### ACTIVITY
Where the word "title" shows up in the entries below, please copy the whole line.

-- DATA FOR THIS EXERCISE follows --

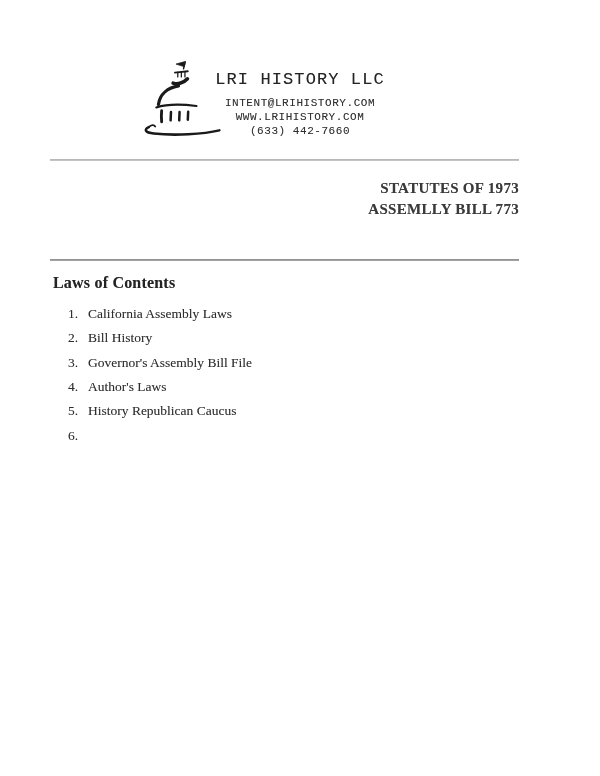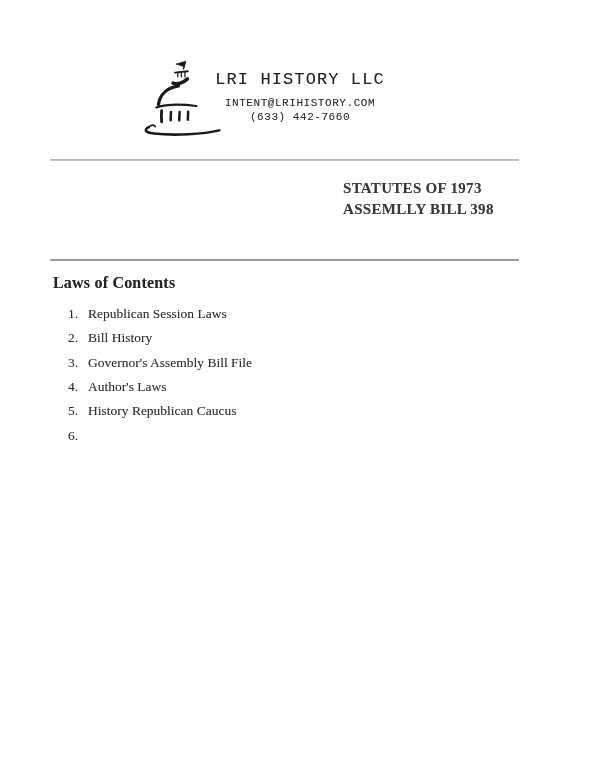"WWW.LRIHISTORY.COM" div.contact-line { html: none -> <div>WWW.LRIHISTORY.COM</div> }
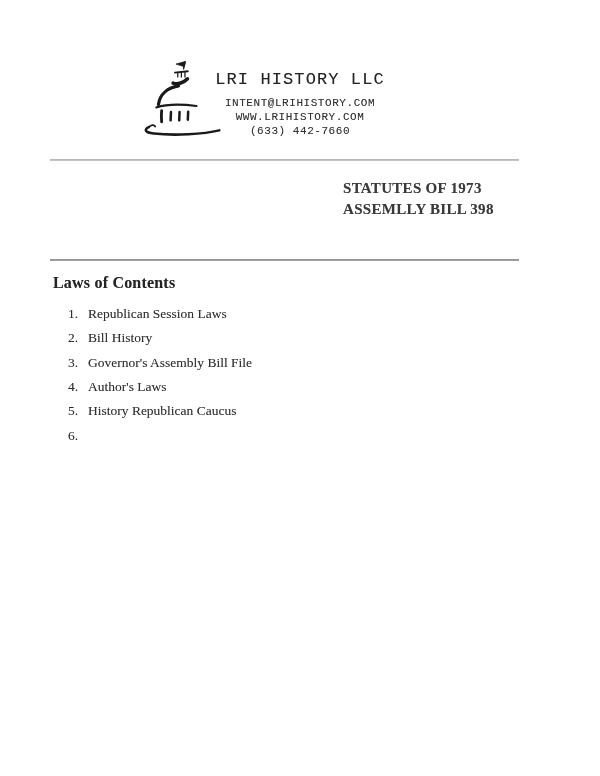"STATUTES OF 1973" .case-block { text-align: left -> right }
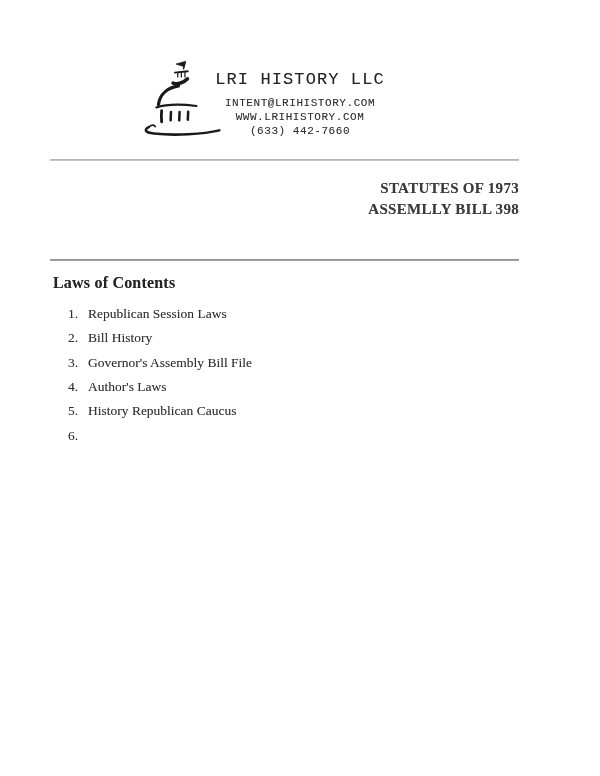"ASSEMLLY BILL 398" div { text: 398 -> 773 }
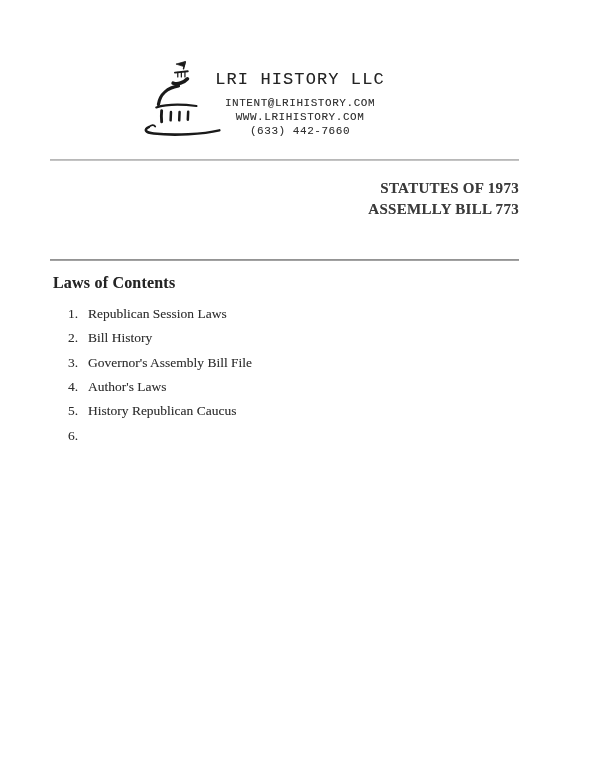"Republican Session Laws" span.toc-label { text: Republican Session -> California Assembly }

-- DATA FOR THIS EXERCISE concluded --
-- DATA FOR THIS EXERCISE follows --

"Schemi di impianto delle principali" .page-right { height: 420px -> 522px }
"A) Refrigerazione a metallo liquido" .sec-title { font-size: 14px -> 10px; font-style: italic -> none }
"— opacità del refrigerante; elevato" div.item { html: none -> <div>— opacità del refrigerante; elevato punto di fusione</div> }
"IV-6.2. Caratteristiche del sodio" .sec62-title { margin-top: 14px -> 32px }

-- DATA FOR THIS EXERCISE concluded --

### OUTPUT OF THE EXERCISE
"A) Refrigerazione a metallo liquido" .sec-title { font-size: 14px -> 10px; font-style: italic -> none }
"IV-6.2. Caratteristiche del sodio" .sec62-title { margin-top: 14px -> 32px }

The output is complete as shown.